Однако сейчас он чувствовал, что нужно отказаться - слишком настойчив был темник, слишком слащаво он разговаривал со Святозаром. Словом, все было слишком, даже - чересчур. К тому же, даже если он и проглотит этот горьковатый на вкус катышек зеленоватого цвета, поспать ему все равно не удастся. И князь, уже инстинктивно потянувшийся к маленькому комочку, пересилил себя и презрительно отвернулся в другую сторону.

- Боишься, что отравлю, - усмехнулся Бурунчи. - Но ведь ты уже принимал это снадобье и всегда чувствовал себя гораздо лучше. Мне гораздо проще убить тебя, приказав зарезать или удавить.

- Я лучше потом, - проглотив слюну, стойко ответил Святозар. - Ближе к вечеру. К тому же вас все равно в крепость не пустят, а ночевать в чистом поле - невелика радость, - и злорадно ухмыльнулся, заметив, как разочарованно вытянулось лицо Бурунчи.

- Почему же не пустят? - осторожно осведомился темник. - Испугаться они не должны, ведь нас не столь уж много. Я повелел остальным тысячам отстать на целых два дневных перехода. К тому же с нами еще и ты.

- Вот я и повелю, чтобы вас не пускали, а встретили калеными стрелами, - пояснил Святозар.

- Ну что ж - нет так нет, - равнодушно пожал плечами Бурунчи. - В поле, так в поле. Только где бы мы ни ночевали, но если ты сейчас его не съешь, то вечером все равно ничего не получишь.

- Это почему же? - забеспокоился князь.

- Потому что я его сейчас выброшу, - мстительно выпалил Бурунчи и злорадно ухмыльнулся - стрела его слов пришлась точно в цель. Чтобы понять это, достаточно было посмотреть на лицо Святозара.

- Не надо выбрасывать, - глухо попросил князь, сам стыдясь этого унижения, но не желая лишиться заветного катышка.

Успокаивала его лишь мысль о том, что, может, и впрямь хорошо его принять. Мгновенно уйдет ломота в костях, ощутимо прибавится сил во всем теле, а там как знать, авось удастся удрать от назойливого конвоя. Пришпорить скакуна и - поминай как звали. До стен рукой подать - версты две, не больше.

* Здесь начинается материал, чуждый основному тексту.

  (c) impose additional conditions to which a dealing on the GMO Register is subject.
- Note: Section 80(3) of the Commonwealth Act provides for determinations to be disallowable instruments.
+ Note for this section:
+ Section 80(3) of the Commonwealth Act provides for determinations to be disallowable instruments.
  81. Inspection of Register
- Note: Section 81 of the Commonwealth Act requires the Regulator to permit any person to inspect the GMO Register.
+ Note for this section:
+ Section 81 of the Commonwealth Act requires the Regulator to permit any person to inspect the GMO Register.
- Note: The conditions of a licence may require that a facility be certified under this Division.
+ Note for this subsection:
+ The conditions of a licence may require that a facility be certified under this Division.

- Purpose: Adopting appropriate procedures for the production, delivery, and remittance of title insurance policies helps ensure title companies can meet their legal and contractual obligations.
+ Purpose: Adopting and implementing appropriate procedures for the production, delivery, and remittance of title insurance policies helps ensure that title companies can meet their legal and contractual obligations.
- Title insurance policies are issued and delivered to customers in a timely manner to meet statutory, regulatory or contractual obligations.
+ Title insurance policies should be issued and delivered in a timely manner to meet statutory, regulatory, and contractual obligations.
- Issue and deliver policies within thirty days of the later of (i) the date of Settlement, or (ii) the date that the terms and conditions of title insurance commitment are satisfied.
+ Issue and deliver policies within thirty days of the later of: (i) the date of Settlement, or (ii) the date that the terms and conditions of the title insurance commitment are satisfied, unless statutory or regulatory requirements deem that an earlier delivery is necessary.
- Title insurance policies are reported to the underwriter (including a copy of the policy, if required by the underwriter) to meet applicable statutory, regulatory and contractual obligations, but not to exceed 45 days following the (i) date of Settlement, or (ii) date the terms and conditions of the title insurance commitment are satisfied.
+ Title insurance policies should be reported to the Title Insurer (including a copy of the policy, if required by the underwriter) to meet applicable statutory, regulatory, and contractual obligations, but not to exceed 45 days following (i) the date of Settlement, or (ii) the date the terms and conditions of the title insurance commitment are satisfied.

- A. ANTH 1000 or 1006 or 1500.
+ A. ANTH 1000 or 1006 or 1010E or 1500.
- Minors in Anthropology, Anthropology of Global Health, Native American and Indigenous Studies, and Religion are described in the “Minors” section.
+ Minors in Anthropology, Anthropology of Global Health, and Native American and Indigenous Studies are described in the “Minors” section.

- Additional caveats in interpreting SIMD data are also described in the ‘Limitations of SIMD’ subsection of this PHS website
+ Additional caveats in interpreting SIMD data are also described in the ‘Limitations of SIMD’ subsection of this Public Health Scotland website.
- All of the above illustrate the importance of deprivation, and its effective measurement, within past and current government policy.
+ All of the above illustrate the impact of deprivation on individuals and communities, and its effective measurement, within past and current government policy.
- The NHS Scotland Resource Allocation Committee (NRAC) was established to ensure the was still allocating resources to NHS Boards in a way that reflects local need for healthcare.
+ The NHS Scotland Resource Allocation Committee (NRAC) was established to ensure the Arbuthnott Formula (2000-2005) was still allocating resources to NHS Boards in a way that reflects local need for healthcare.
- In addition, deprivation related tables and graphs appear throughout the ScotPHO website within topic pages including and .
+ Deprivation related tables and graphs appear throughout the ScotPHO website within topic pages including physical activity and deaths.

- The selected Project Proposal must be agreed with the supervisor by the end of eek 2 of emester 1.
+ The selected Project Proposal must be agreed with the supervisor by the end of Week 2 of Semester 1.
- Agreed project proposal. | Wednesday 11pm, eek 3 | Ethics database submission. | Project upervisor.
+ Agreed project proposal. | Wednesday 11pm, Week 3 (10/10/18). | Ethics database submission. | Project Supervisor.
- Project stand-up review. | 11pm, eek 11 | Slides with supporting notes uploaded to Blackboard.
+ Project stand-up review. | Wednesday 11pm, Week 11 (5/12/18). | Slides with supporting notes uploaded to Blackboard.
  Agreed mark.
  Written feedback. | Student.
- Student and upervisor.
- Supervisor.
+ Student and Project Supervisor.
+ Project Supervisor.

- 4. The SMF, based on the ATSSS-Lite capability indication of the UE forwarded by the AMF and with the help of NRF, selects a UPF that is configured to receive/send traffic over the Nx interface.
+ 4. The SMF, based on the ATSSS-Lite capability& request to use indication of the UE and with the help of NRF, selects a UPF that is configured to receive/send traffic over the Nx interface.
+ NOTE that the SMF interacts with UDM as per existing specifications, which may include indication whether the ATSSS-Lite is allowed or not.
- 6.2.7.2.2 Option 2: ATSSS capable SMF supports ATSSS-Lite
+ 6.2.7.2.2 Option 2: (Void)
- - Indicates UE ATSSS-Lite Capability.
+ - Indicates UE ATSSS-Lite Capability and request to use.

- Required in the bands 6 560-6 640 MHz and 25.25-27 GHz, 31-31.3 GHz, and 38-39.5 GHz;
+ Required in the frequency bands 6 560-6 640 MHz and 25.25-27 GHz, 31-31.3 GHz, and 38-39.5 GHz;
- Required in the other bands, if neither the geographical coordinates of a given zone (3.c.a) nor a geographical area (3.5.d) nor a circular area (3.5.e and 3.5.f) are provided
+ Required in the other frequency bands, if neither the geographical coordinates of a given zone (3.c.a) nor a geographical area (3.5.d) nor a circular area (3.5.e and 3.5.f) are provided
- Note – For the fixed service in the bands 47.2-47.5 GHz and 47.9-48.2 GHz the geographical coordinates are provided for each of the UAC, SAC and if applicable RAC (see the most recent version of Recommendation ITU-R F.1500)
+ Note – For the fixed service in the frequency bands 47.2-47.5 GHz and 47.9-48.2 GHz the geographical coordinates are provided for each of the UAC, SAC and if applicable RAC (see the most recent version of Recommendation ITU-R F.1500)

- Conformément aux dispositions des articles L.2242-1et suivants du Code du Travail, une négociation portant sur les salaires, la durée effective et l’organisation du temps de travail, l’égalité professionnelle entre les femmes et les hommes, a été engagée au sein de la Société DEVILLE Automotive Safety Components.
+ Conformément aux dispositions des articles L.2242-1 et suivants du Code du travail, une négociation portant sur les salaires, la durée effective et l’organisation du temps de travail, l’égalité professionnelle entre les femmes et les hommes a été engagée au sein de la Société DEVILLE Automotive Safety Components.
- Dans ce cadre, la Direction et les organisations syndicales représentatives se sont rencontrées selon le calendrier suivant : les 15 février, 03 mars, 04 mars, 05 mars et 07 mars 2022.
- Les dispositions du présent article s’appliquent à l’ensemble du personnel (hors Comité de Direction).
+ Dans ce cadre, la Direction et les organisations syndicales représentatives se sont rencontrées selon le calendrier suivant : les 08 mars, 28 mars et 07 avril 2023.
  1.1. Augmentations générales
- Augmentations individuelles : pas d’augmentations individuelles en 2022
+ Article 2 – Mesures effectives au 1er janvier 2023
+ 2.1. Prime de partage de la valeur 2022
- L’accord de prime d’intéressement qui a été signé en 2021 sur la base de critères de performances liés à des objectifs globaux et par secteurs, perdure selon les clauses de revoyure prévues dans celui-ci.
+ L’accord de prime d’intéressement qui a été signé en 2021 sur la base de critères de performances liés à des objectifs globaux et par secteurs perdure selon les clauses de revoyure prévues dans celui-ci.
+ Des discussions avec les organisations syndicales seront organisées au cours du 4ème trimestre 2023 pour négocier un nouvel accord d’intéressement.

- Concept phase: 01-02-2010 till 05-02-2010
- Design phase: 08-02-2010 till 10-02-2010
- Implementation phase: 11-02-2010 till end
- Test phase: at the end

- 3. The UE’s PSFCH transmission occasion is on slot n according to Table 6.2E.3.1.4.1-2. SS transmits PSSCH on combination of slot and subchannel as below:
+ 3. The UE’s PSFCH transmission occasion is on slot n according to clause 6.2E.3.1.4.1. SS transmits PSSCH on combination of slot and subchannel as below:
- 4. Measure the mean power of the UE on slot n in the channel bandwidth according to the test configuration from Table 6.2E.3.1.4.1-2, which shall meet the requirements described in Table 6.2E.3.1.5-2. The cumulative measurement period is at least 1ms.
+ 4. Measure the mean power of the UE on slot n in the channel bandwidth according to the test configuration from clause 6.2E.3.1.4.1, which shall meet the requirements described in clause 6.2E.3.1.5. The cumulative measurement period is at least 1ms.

А не выйдет - ну что ж. Воин, да еще русич, должен понимать - раз не вышло, стало быть, не было суждено. Стрела, пущенная вдогон, это больно, он знает, даже когда она впивается в руку или в мякоть бока. Но выдержать боль он сумеет, не впервой. Правда, если под лопатку, то это гораздо больнее, зато недолго терпеть, да и лучше смерть, чем такая жизнь.

- Давай его сюда, - произнес он почти весело, окончательно успокоившись и твердо решив попытать счастья.

Все произошло как он и ожидал. Ломота и впрямь ушла, наступила какая-то легкость во всем теле, и даже глаза стали видеть зорче. Или это показалось? Да неважно. Гораздо хуже оказалось другое. Стоило ему только напрячься, чтобы с силой ударить коня в бока, как тот же Бурунчи справа и еще один - как его, Кайшу, вроде - слева, плотно стиснули Святозара с обеих сторон, а темник на всякий случай еще и перехватил поводья княжеского коня.

- Не балуй, - предупредил он чуточку насмешливо.

Да Святозар и сам видел, что "баловать" не стоит. Во всяком случае, не сейчас, потому что спереди, будто спинами почуяв что-то неладное в княжеском поведении, сгрудился добрый десяток всадников, а у него… у него даже сабли под рукой нет. С одной лишь легкостью в теле через этот десяток не пробиться, каким бы ты ни был богатырем.

- Ишь, какой норовистый, - с удивлением заметил Бурунчи. - Я хотел было дать тебе еще один, - он разжал кулак и показал другой катышек, который выглядел даже покрупнее первого. - Темнеет, - пояснил темник причину своей щедрости. - Вдруг и впрямь придется в степи ночевать. Не хочу, чтобы ты заболел. Теперь боюсь. Если у тебя добавилось столько сил от одного шарика, сколько же появится от двух? Пожалуй, нельзя его тебе давать.

"А если и впрямь прибавится? - мелькнуло в голове у Святозара. - Может, тогда получится вырваться? Как говорила мать великого воеводы, чем черт не шутит, пока бог спит, а когда он спит - никому не ведомо".